Fragilité chez les Autochtones vivant avec le VIH
À mesure que les personnes séropositives vivent plus longtemps grâce aux traitements contre le VIH (traitements antirétroviraux ou TAR), elles courent le risque d’éprouver des complications liées au vieillissement. Selon les estimations, au moins 50 % des personnes séropositives vivant au Canada auraient plus de 50 ans, d’où l’importance de la recherche sur le vieillissement chez cette population. Entre autres complications liées à l’âge, les personnes séropositives sont sujettes à l’accumulation de comorbidités, ce qui peut augmenter leur risque de fragilité.
L’Ontario HIV Treatment Network (OHTN) recueille des données de nombreuses cliniques VIH ontariennes et les analyse périodiquement. Son analyse la plus récente a porté sur 6 582 personnes, dont 330 (5 %) Autochtones.

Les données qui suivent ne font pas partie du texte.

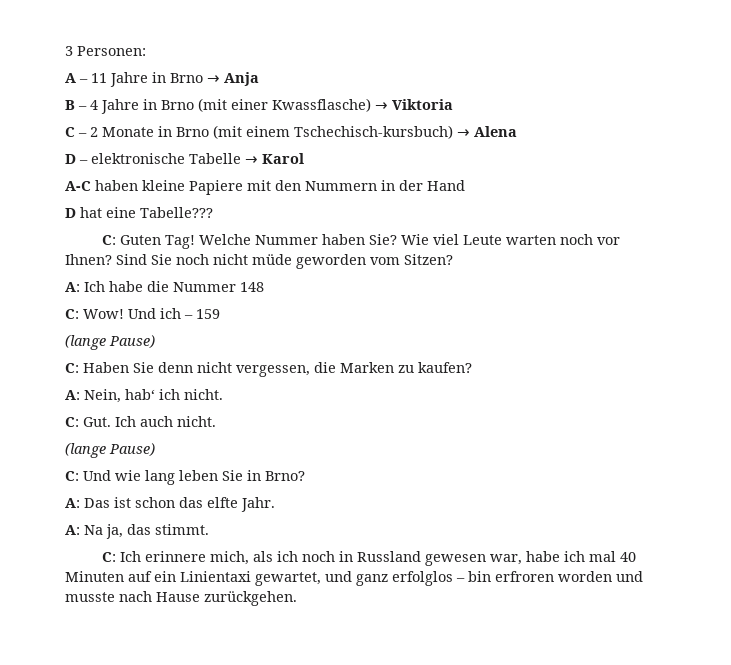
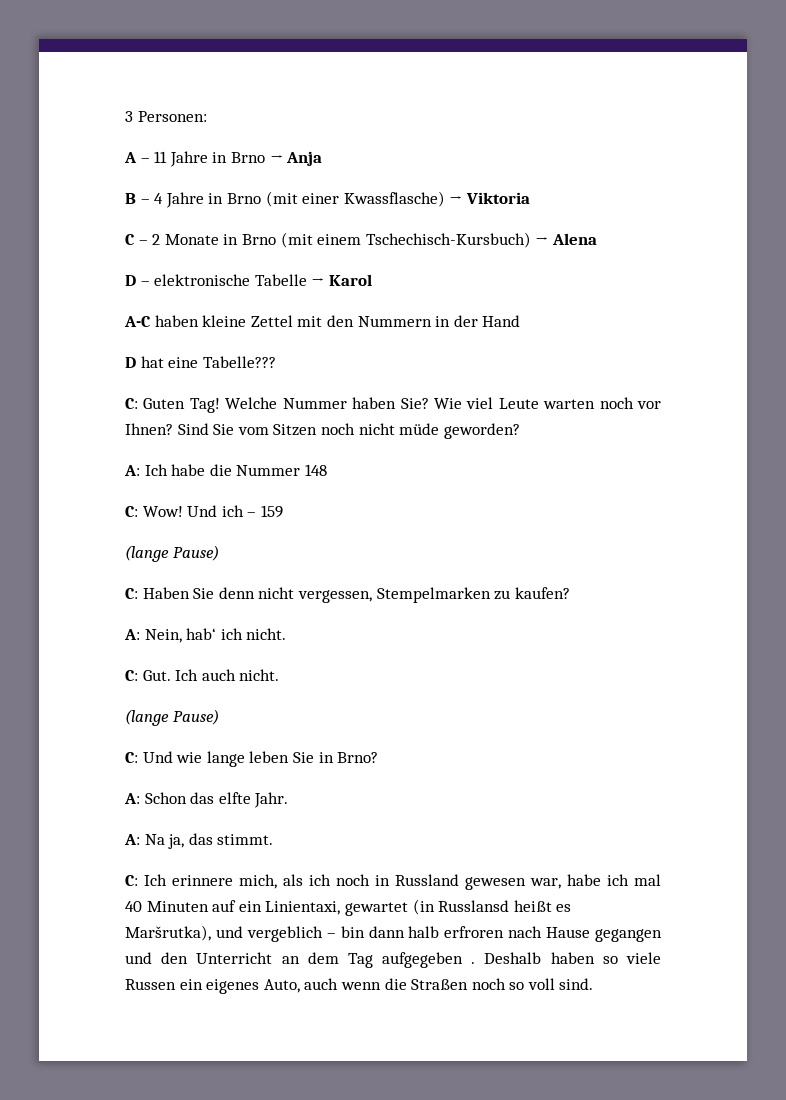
- C – 2 Monate in Brno (mit einem Tschechisch-kursbuch) → Alena
+ C – 2 Monate in Brno (mit einem Tschechisch-Kursbuch) → Alena
- A-C haben kleine Papiere mit den Nummern in der Hand
+ A-C haben kleine Zettel mit den Nummern in der Hand
- Sind Sie noch nicht müde geworden vom Sitzen?
+ Sind Sie vom Sitzen noch nicht müde geworden?
- C: Haben Sie denn nicht vergessen, die Marken zu kaufen?
+ C: Haben Sie denn nicht vergessen, Stempelmarken zu kaufen?
- C: Und wie lang leben Sie in Brno?
+ C: Und wie lange leben Sie in Brno?
- A: Das ist schon das elfte Jahr.
+ A: Schon das elfte Jahr.
- C: Ich erinnere mich, als ich noch in Russland gewesen war, habe ich mal 40 Minuten auf ein Linientaxi gewartet, und ganz erfolglos – bin erfroren worden und musste nach Hause zurückgehen.
+ C: Ich erinnere mich, als ich noch in Russland gewesen war, habe ich mal 40 Minuten auf ein Linientaxi, gewartet (in Russlansd heißt es Maršrutka), und vergeblich – bin dann halb erfroren nach Hause gegangen und den Unterricht an dem Tag aufgegeben . Deshalb haben so viele Russen ein eigenes Auto, auch wenn die Straßen noch so voll sind.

Aux fins de son analyse, l’équipe de recherche a avancé les définitions suivantes :
- Si une comorbidité ou davantage était présente, la personne en question était classée comme préfragile;
- Si trois ou quatre comorbidités étaient présentes, la personne était classée comme fragile.
Résultats
Dans l’ensemble, la fragilité et la préfragilité étaient plus courantes chez les personnes autochtones, comme suit :
Préfragilité
- Autochtones : 50 %
- non-Autochtones : 41 %
Fragilité
- Autochtones : 9 %
- non-Autochtones : 6 %
L’équipe de recherche a également constaté que, en moyenne, les Autochtones devenaient préfragiles quatre ans plus tôt que les non-Autochtones, et la fragilité se produisait cinq ans plus tôt chez les Autochtones.
Dans l’étude menée par l’OHTN, le nombre de femmes était disproportionné, et celles-ci étaient plus susceptibles de devenir fragiles que les hommes.
L’équipe de recherche a constaté que les antécédents d’usage de drogues injectables étaient trois fois plus courants chez les Autochtones (45 %) que chez les non-Autochtones (16 %). De plus, les Autochtones qui s’injectaient des drogues étaient plus susceptibles d’être fragiles (13 %) que les non-Autochtones qui s’injectaient des drogues (7 %).
Antécédents de sida
Les Autochtones étaient plus susceptibles que les non-Autochtones d’avoir eu le sida à un moment donné dans le passé (64 % contre 56 %). Les Autochtones qui avaient eu le sida étaient plus susceptibles d’être préfragiles ou fragiles que les non-Autochtones qui avaient eu le sida.
Causes et facteurs sous-jacents
Une analyse statistique a révélé que l’usage de drogues injectables augmentait de deux fois le risque de fragilité. Cependant, le fait d’être Autochtone augmentait le risque de fragilité indépendamment de l’usage de drogues.
Selon l’équipe de l’OHTN, l’héritage du colonialisme et le racisme qui sévit encore au Canada à l’endroit des Autochtones ont très probablement contribué à augmenter le taux de fragilité chez cette population, et ce, dès un âge plus jeune que chez les non-Autochtones.
L’équipe de recherche souhaite que les modèles de soins évoluent de sorte à répondre aux besoins des Autochtones vivant avec le VIH afin qu’ils « satisfassent leurs besoins dès un âge plus jeune et de manières qui tiennent compte de leur réalité culturelle et qui fonctionnent pour eux et elles ».
Notons que cette équipe de recherche doit faire d’autres analyses pour éclairer l’incidence d’autres facteurs sur le risque de fragilité, notamment le tabagisme parce que de nombreuses personnes évaluées dans le cadre de cette étude semblaient fumer ou avoir fumé dans le passé.
—Sean R. Hosein
RÉFÉRENCE :
Bauer N, O’Brien KO, Light L et al. Time is of the essence: clinical frailty among a cohort of Indigenous peoples aging with HIV in Ontario, Canada. 25e Conférence internationale sur le sida, Munich, Allemagne, 22 au 26 juillet 2024. Résumé OAB3602.